Nachdem diese Szenen mit Erfolg überstanden waren, hielten die Gäste das Geschehen wieder weiter vom eigenen Kasten entfernt. Eine Direktabnahme von Patrick Thomsen nach Flanke von René Guder verfehlte das Ziel noch deutlich (76.). Aber dann war Christian Jürgensen zur Stelle. Er köpfte die Flanke von Patrick Thomsen von der linken Seite gegen die Laufrichtung von Torhüter Springer, der vom in den Ball laufenden Nedim Hasanbegovic vielleicht sogar noch etwas irritiert wurde. Die Kugel war jedenfalls drin, die Gäste führten endlich (78.).

In den Schlussminuten versuchten die Heimischen, alles nach vorn zu werfen. Doch die größte Chance hatte zunächst auf der Gegenseite der eingewechselte Fabian Arndt, der vor Torhüter Springer auftauchte, dann aber mit dem Abschluss zu lange zögerte (88.). So musste letztlich doch noch eine heikle Situation überstanden werden, als die gefährlich geschlagene butterweiche Flanke von Kelbel von der rechten Seite an die Torlatte flutschte, aber auch kein Lüneburger zum Nachsetzen zur Stelle war (90.+2). So blieb es beim – gemessen an den klaren Chancen – wohl eher glücklichen, letztlich aber aufgrund der reiferen Spielanlage auch nicht unverdienten Flensburger Sieg.

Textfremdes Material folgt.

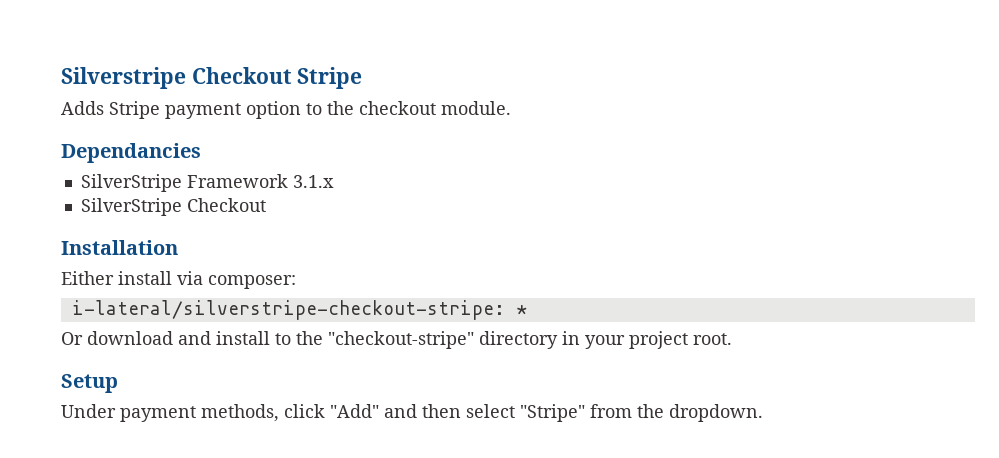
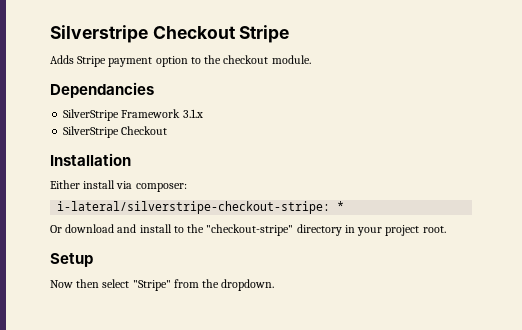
[61,404,417,422] Under payment methods, click "Add" and -> [50,280,73,288] Now

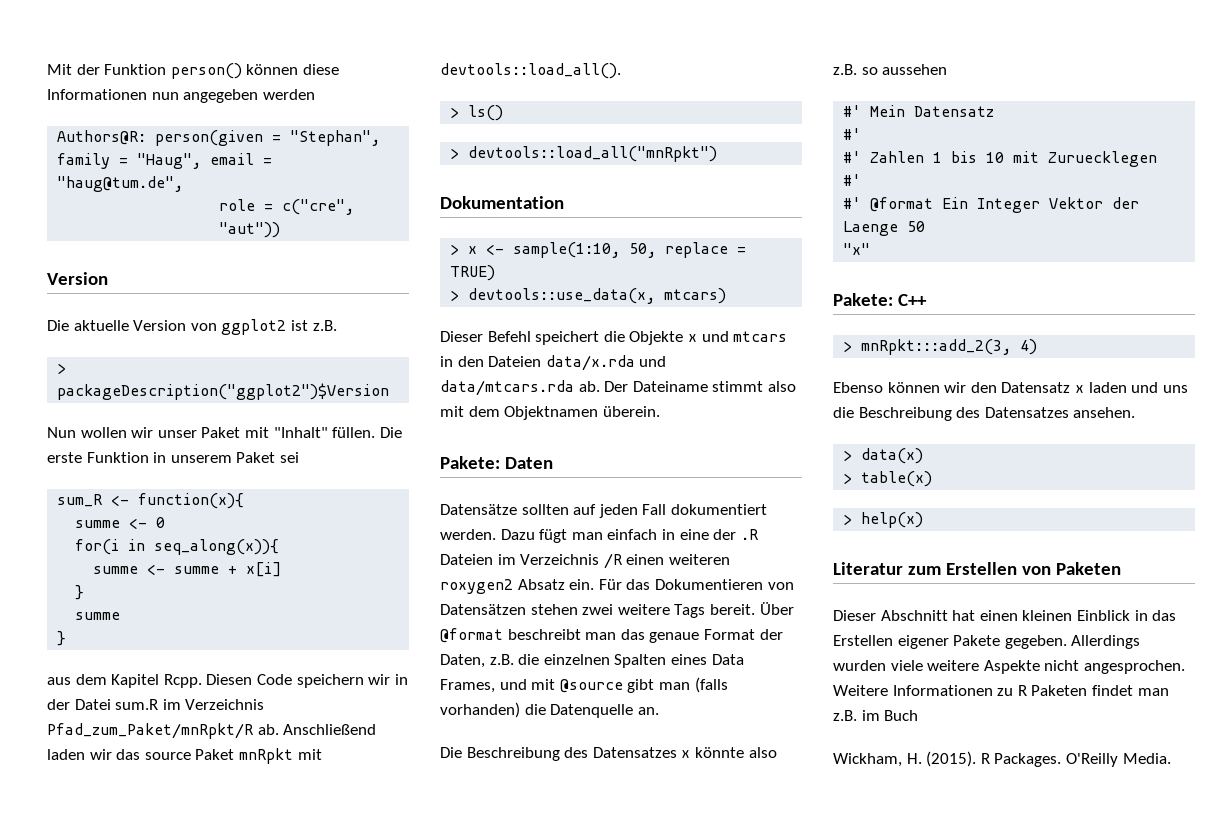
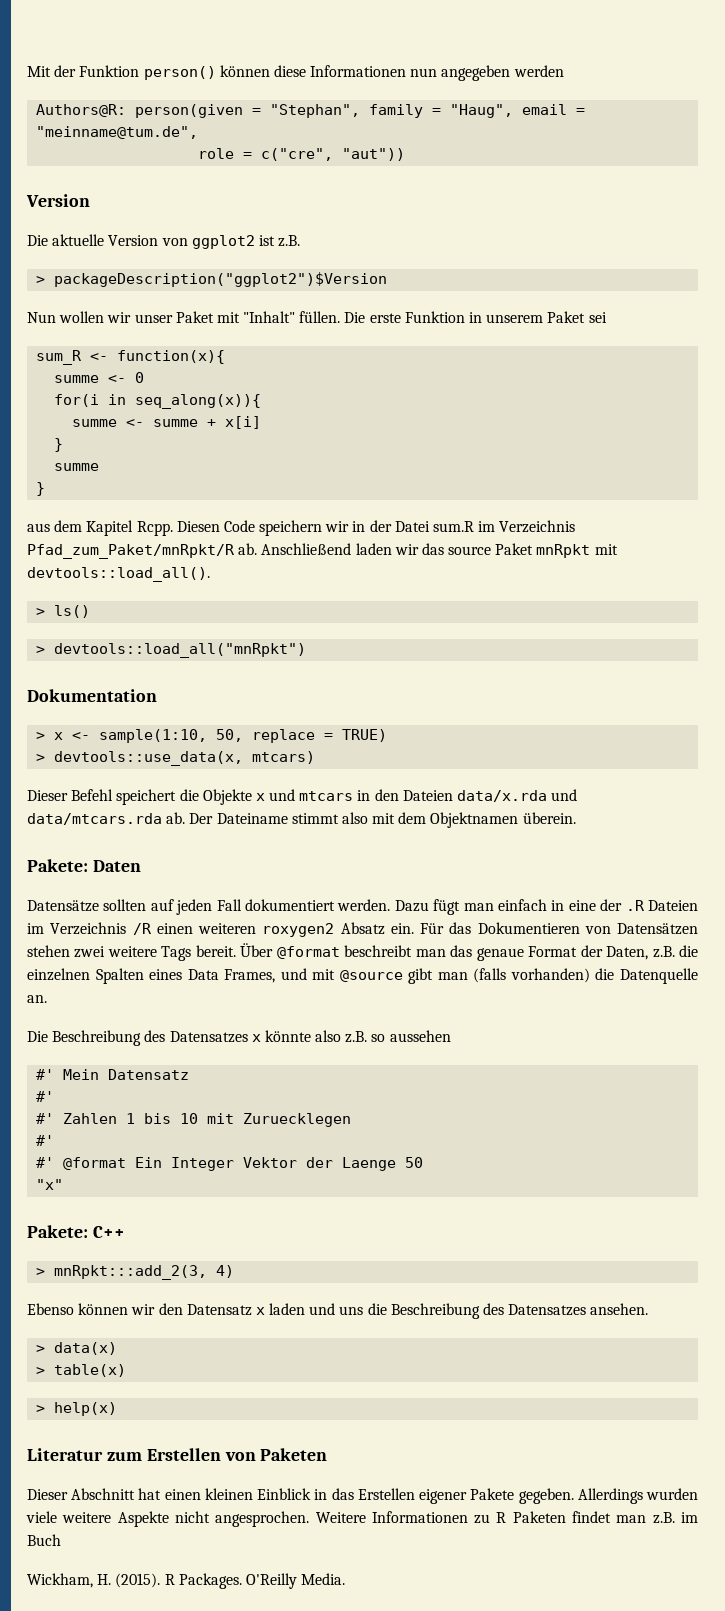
[57,176,184,192] "haug@tum.de", -> [36,126,199,139] "meinname@tum.de",

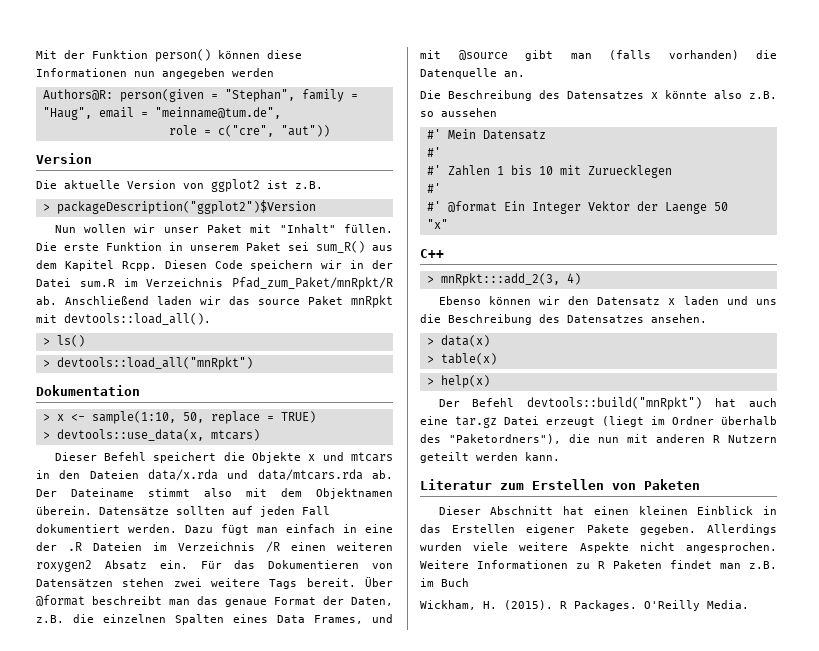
[36,350,226,365] [54,372,145,383] [54,394,262,409] [72,416,262,429] [54,438,64,452] [54,463,100,471] [36,482,46,496] // sum_R <- function(x){ // summe <- 0 // for(i in seq_along(x)){ // summe <- summe + x[i] // } // summe // } // -> [316,241,365,253] sum_R()
[27,859,141,872] // Pakete: Daten // -> (92, 510) none
[27,1225,88,1238] Pakete: -> (448, 224) none
(118, 1409) none -> [438,397,777,410] [420,416,777,428] [420,434,777,444] [420,452,560,463] // Der Befehl devtools::build("mnRpkt") hat auch eine tar.gz Datei erzeugt (liegt im Ordner überhalb des "Paketordners"), die nun mit anderen R Nutzern geteilt werden kann.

Bei den Gastgebern fielen vor allem in der zweiten Halbzeit Spielmacher Isitan und Angreifer Claus positiv auf. Unsere Mannschaft hatte hingegen im Routinier und Torschützen Christian Jürgensen sowie erneut Patrick Thomsen ihre besten Akteure. Zudem hinterließ Torhüter Florian Kirschke einen sehr sicheren Eindruck.

Schon in vier Tagen (Sonntag, 02.04.2017, 14 Uhr) geht es im Punktekampf der Regionalliga Nord mit dem Gastspiel unserer Mannschaft beim TSV Havelse weiter. Die Garbsener zeigten sich am Dienstagabend beim 3:1-Auswärtssieg auf der Lübecker Lohmühle ebenfalls bestens gerüstet für das Spitzenspiel, sodass im engen Wilhelm-Langrehr-Stadion ein heißer Tanz zu erwarten ist.

Weiche: Kirschke – Argyris, Walter, Jürgensen (Kap.) – Hasanbegovic, Thomsen – Guder (V), Can (68. Arndt), Schmidel de Freitas (90. K. Schulz), Ilidio – Wulff (V/90.+3 Safo-Mensah).

Tor: 0:1 Jürgensen (79.).

Zuschauer: 310, darunter ca. 15 Flensburger, auf dem Heinrich-Langeloh-Platz, Bardowick bei Lüneburg.

Schiedsrichter: Philip Roedig, konsequent, mit erfreulich klarer Linie, von der er sich bei vielen Zweikampfbewertungen auch nicht abbringen ließ.

Patrick Thomsen zeigte auch in Lüneburg eine starke Leistung.